To better understand the story of Pizza Hut, I ordered the Garlic Knots Pizza. The pizza box is one and half times as tall as a regular pizza box–the garlic knots were taller than I, or really anyone, expected. Learning from the follies of its past attempt to turn a pizza crust into pigs in a blanket, these knots popped off with the greatest of ease. It's a large pizza and side rolled into one $12.99 menu item—$1.35 per additional topping.

I ordered mine with salami and sliced banana peppers—two toppings added during Pizza Hut's underrated artisanal rebranding back in 2014. The pizza was a perfectly cromulent Pizza Hut pizza. What remained underneath the knots was a thinner, less greasy crust than the chain's usual fare. That there was still plenty of crust to serve as a handle after ripping off the knots was a welcome change from my other attempts to review Pizza Hut's wild flailing to regain its market share among the national pizza chains.

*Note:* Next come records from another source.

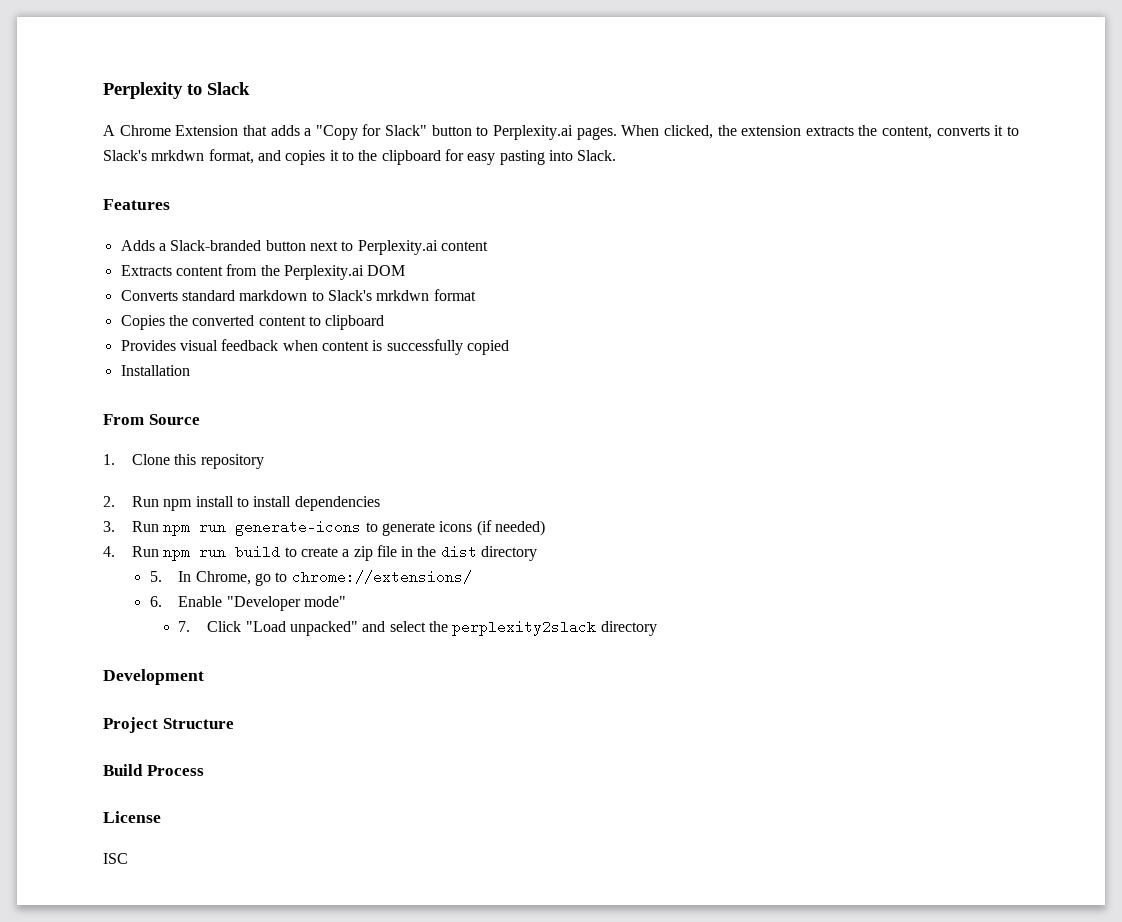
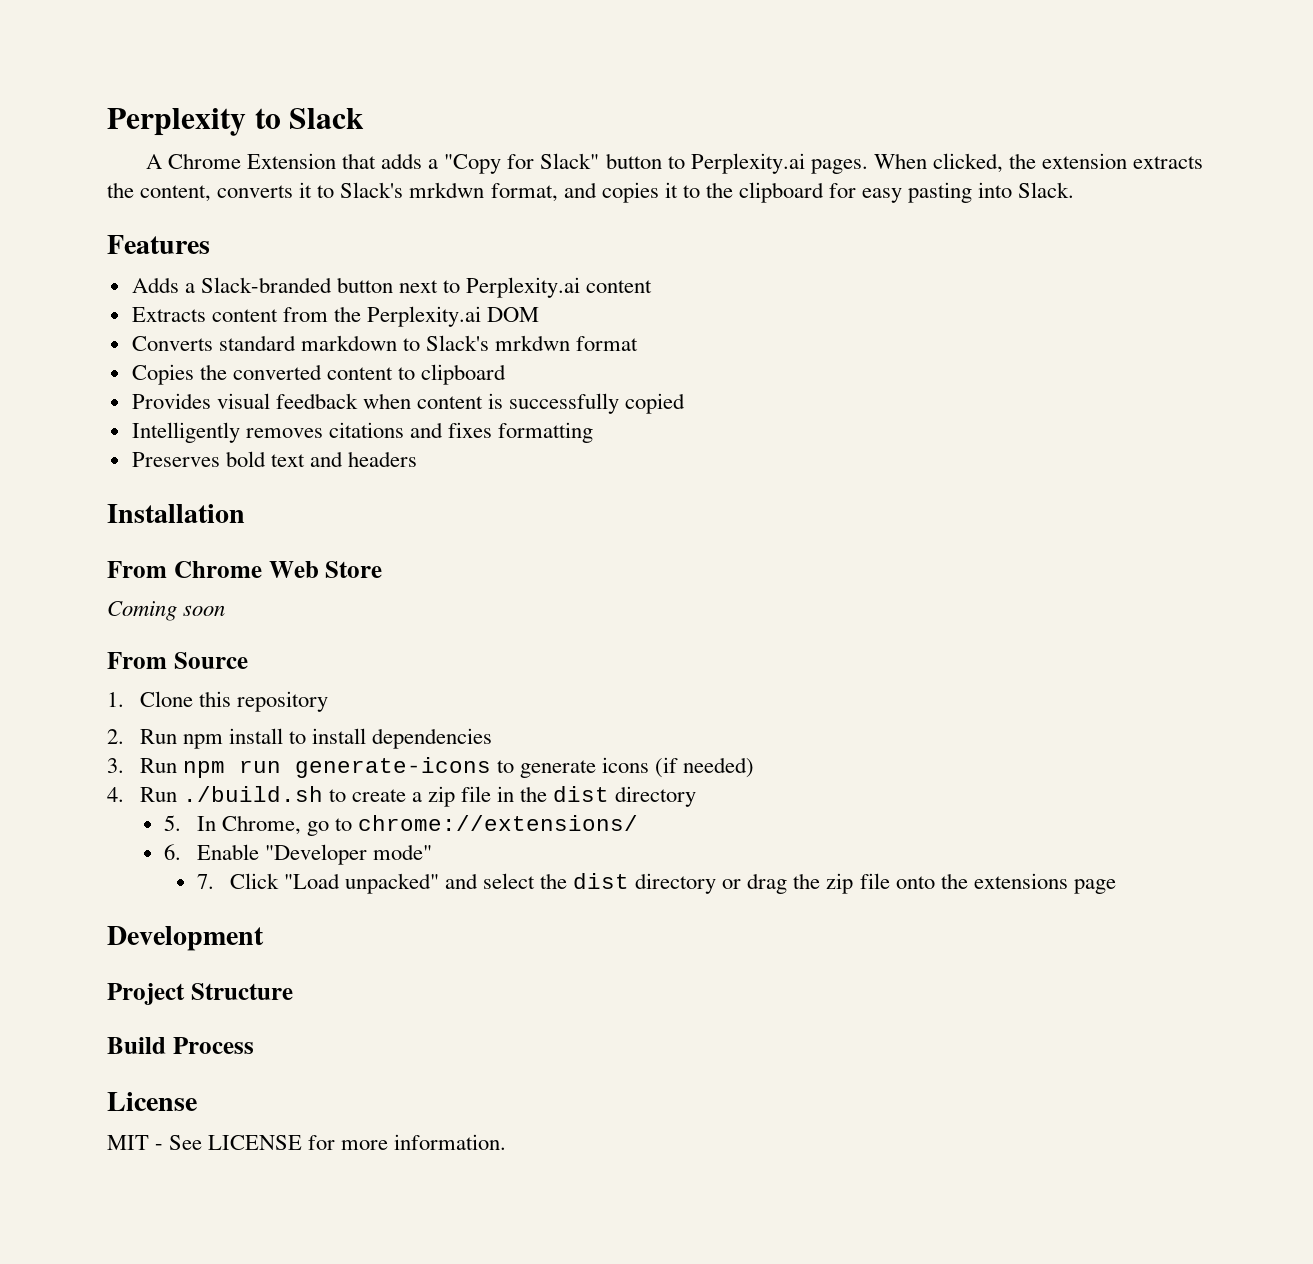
+ Intelligently removes citations and fixes formatting
+ Preserves bold text and headers
  Installation
+ From Chrome Web Store
+ Coming soon
- 4. Run npm run build to create a zip file in the dist directory
+ 4. Run ./build.sh to create a zip file in the dist directory
- 7. Click "Load unpacked" and select the perplexity2slack directory
+ 7. Click "Load unpacked" and select the dist directory or drag the zip file onto the extensions page
- ISC
+ MIT - See LICENSE for more information.

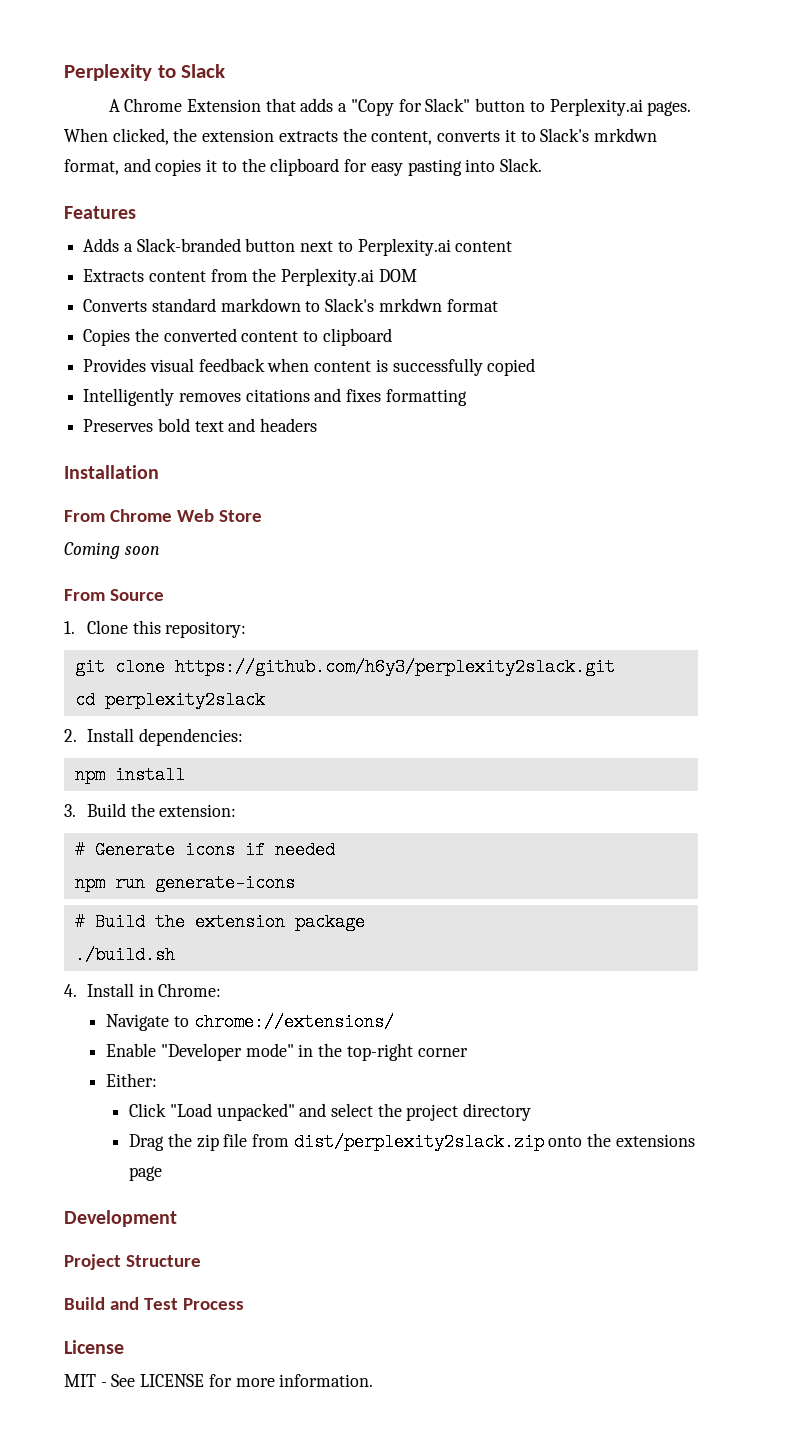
- 1. Clone this repository
+ 1. Clone this repository:
+ git clone https://github.com/h6y3/perplexity2slack.git
+ cd perplexity2slack
- 2. Run npm install to install dependencies
- 3. Run npm run generate-icons to generate icons (if needed)
- 4. Run ./build.sh to create a zip file in the dist directory
- 5. In Chrome, go to chrome://extensions/
+ 2. Install dependencies:
+ npm install
+ 3. Build the extension:
+ # Generate icons if needed
+ npm run generate-icons
+ # Build the extension package
+ ./build.sh
+ 4. Install in Chrome:
+ Navigate to chrome://extensions/
- 6. Enable "Developer mode"
- 7. Click "Load unpacked" and select the dist directory or drag the zip file onto the extensions page
+ Enable "Developer mode" in the top-right corner
+ Either:
+ Click "Load unpacked" and select the project directory
+ Drag the zip file from dist/perplexity2slack.zip onto the extensions page
- Build Process
+ Build and Test Process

"Garlic Knots" is an odd moniker for what amount to little more than garlic-dusted cheese balls. The garlic is nice, but there is less here than on a standard Domino's crust. Marinara and white mystery cheese are the dominant flavors here. I'd rank these below the regular breadsticks as a side, but they are a solid value for the price.

Value is really the only prism through which the Garlic Knots Pizza is a success. $12.99 is a perfectly fine price for a mediocre large pizza. Most sides will run you an additional $4-5 dollars, so getting a complimentary mediocre side isn't bad at all. And you've got more than enough to feed multiple people with just one of these. I ate four slices at lunch and was sickeningly stuffed for several hours. (Pizza Hut's website lists a large Garlic Knots Pizza with pepperoni at 460 calories per slice.)

Will the American public take time out of its busy Sunday plans of watching commercials and Papa John's-sponsored sports content to give lowly, downtrodden Pizza Hut a chance? The Kansas-based pizza chain sure hopes it does. It's already tried making better pizza. It's already tried making more interesting pizza. If covering its better, more interesting pizza with gold doesn't work, Pizza Hut just doesn't know what it will do. But, no, edible gold and a $100 gift certificate for Pizza Hut couldn't fail, could it? Hell, it worked for Willy Wonka, didn't it? And now that hack is the head of an international candy empire owned by Nestle.